Cela posé, souvenons-nous de quelle manière une sorte d’unité résulte de ces trois choses de nature différente, je veux dire: l’espèce du corps soumis au regard; l’impression qu’il produit dans le sens, et qui est la vision ou l’information du sens; puis la volonté de l’âme qui applique le sens à l’objet sensible et y fixe la vision elle-même. La première des trois, c’est-à-dire la chose visible, n’appartient pas à la nature animée, à moins que nous ne voyions notre corps. La seconde y appartient en ce sens qu’elle se passe dans le corps, et par l’entremise du corps, dans l’âme: elle a lieu en effet dans le sens, lequel ne peut exister sans le corps et sans l’âme.
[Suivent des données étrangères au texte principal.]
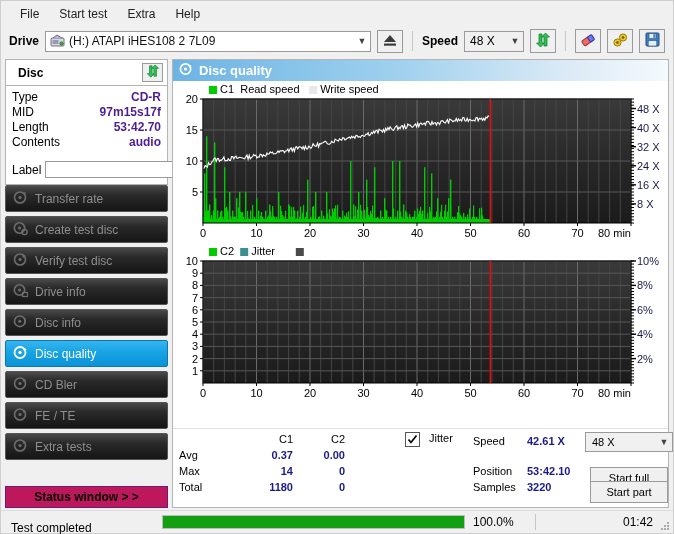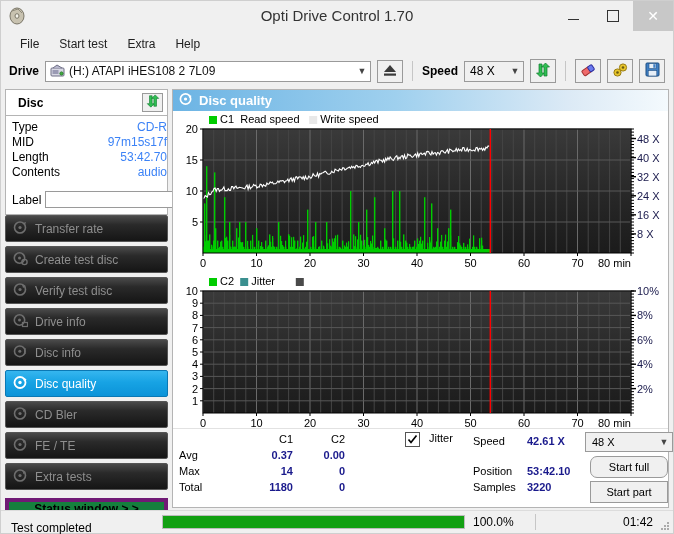--- a/index.html
+++ b/index.html
@@ -90,46 +90,46 @@
     width:163px;min-width:163px;display:flex;flex-direction:column;
   }
   .disc-box{
     border:1px solid #b4b4b4;background:#fff;box-sizing:border-box;
   }
   .disc-head{
     display:flex;align-items:center;justify-content:space-between;
     padding:3px 4px 3px 12px;border-bottom:1px solid #b4b4b4;
   }
   .disc-head .h{font-weight:bold;font-size:12px;}
-  .disc-rows{padding:4px 0 5px 6px;}
+  .disc-rows{padding:4px 6px 5px 6px;}
   .disc-row{
     display:flex;justify-content:space-between;align-items:center;
     font-size:12px;line-height:15px;
   }
   .disc-row .k{color:#000;}
-  .disc-row .v{color:#3b82f6;font-weight:normal;}
+  .disc-row .v{color:#4c1d95;font-weight:bold;}
   .label-row{display:flex;align-items:center;gap:4px;margin-top:10px;}
   .label-row .k{font-size:12px;}
   .label-input{
     flex:1;height:17px;background:#fff;border:1px solid #9a9a9a;box-sizing:border-box;
   }
   .nav{margin-top:0;display:flex;flex-direction:column;gap:4px;}
   .navbtn{
     height:27px;display:flex;align-items:center;gap:7px;padding-left:7px;
     background:linear-gradient(to bottom,#4a4a4a 0%,#2a2a2a 35%,#151515 100%);
     border:1px solid #555;border-radius:2px;box-sizing:border-box;
     color:#8e8e8e;font-size:12px;
   }
   .navbtn.active{
     background:linear-gradient(to bottom,#36b6ef 0%,#17a3e4 45%,#0b93d8 100%);
     border:1px solid #0a78b4;color:#ffffff;
   }
   .navspacer{flex:1;min-height:4px;}
   .statusbtn{
-    height:22px;border:4px solid #701a75;background:#15803d;
+    height:22px;border:1px solid #701a75;background:#be185d;
     display:flex;align-items:center;justify-content:center;
     font-size:12px;font-weight:bold;box-sizing:border-box;margin-top:4px;
   }
   
   .rightcol{
     flex:1;border:1px solid #b4b4b4;background:#fff;box-sizing:border-box;
     display:flex;flex-direction:column;min-width:0;
   }
   .panel-head{
     height:21px;min-height:21px;
@@ -180,41 +180,20 @@
   .sb-pct{width:62px;text-align:left;padding-left:8px;font-size:12px;}
   .sb-time{margin-left:auto;padding-right:20px;font-size:12px;}
   .grip{position:absolute;right:4px;bottom:3px;width:9px;height:9px;}
   .grip i{position:absolute;width:2px;height:2px;background:#aaa;}
 </style>
 </head>
 <body>
 
 <div class="window">
 
-  <div class="titlebar">
-    <div class="app-icon">
-      <svg width="18" height="18" viewBox="0 0 18 18">
-        <ellipse cx="8" cy="9" rx="7" ry="8" fill="#c8c2b0" stroke="#7a7668"></ellipse>
-        <ellipse cx="8" cy="9" rx="2" ry="2.3" fill="#f4f2ea" stroke="#7a7668"></ellipse>
-        <path d="M3 4 L9 2 L13 6" stroke="#8e897a" fill="none"></path>
-      </svg>
-    </div>
-    <div class="title-text">Opti Drive Control 1.70</div>
-    <div class="winbtns">
-      <div class="winbtn">
-          <span class="min"></span>
-        </div>
-      <div class="winbtn">
-          <span class="max"></span>
-        </div>
-      <div class="winbtn close">
-          <span class="cls">✕</span>
-        </div>
-    </div>
-  </div>
 
   <div class="menubar">
     <div class="menuitem">File</div>
     <div class="menuitem">Start test</div>
     <div class="menuitem">Extra</div>
     <div class="menuitem">Help</div>
   </div>
 
   <div class="toolbar">
     <span class="lbl-bold">Drive</span>
@@ -1171,21 +1150,21 @@
         <div class="cell num" style="left:354px;top:6px;width:58px;text-align:left;">42.61 X</div>
         <div class="cell" style="left:300px;top:36px;">Position</div>
         <div class="cell num" style="left:354px;top:36px;width:58px;text-align:left;">53:42.10</div>
         <div class="cell" style="left:300px;top:52px;">Samples</div>
         <div class="cell num" style="left:354px;top:52px;width:58px;text-align:left;">3220</div>
 
         <div class="spd-combo" style="left:412px;top:3px;">
           <span>48 X</span>
           <span class="cbarrow">▼</span>
         </div>
-        <div class="act-btn" style="left:417px;top:27px;border-radius:7px;">Start full</div>
+        <div class="act-btn" style="left:417px;top:38px;">Start full</div>
         <div class="act-btn" style="left:417px;top:52px;">Start part</div>
       </div>
     </div>
   </div>
 
   <div class="statusbar">
     <div class="sb-text">Test completed</div>
     <div class="progress-outer">
       <div class="progress-fill" id="progfill" style="width: 100%;"></div>
     </div>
La troisième appartient à l’âme seule, puisque c’est sa volonté. Malgré la différence de substance, ces trois choses forment une telle unité, que les deux premières peuvent à peine être discernées parle jugement de la raison: j’entends parler de l’apparence du corps soumis au regard, et de l’image qui s’en fait dans le sens, c’est-à-dire de la vision. Et ha volonté a une telle puissance pour les unir qu’elle applique le sens qui doit être informé à l’objet qui est vu, et l’y maintient quand il est formé. Et si elle est tellement violente qu’on puisse l’appeler amour, cupidité, passion, elle affecte vivement tout le reste du corps de l’être animé, et s’assimile une espèce ou une couleur étrangère, à moins qu’elle ne rencontre quelque résistance dans une matière trop inerte ou trop dure. Ainsi on peut voir le corps du caméléon revêtir avec la plus grande facilité les couleurs qu’il a sous les yeux. Chez les autres animaux, où le corps ne se prête pas aussi aisément à ces sortes de changements, souvent les fruits trahissent les caprices des mères, les objets qui les ont le plus charmées; car plus les embryons sont tendres et susceptibles d’impressions pour ainsi dire, plus ils sont (486) souples et dociles à subir la volonté de l’âme de la mère et l’impression qu’a laissée dans son imagination l’aspect du corps qu’elle a contemplé avec passion. On en pourrait citer de nombreux exemples; mais il suffit de rappeler, d’après le témoignage de nos infaillibles Ecritures, ce que fit Jacob pour obtenir des agneaux et des chevreaux de diverses couleurs, en plaçant dans un abreuvoir des baguettes bigarrées, pour frapper les yeux des mères qui s’y désaltéraient au moment de la conception (Gen., XXX, 37-41 ).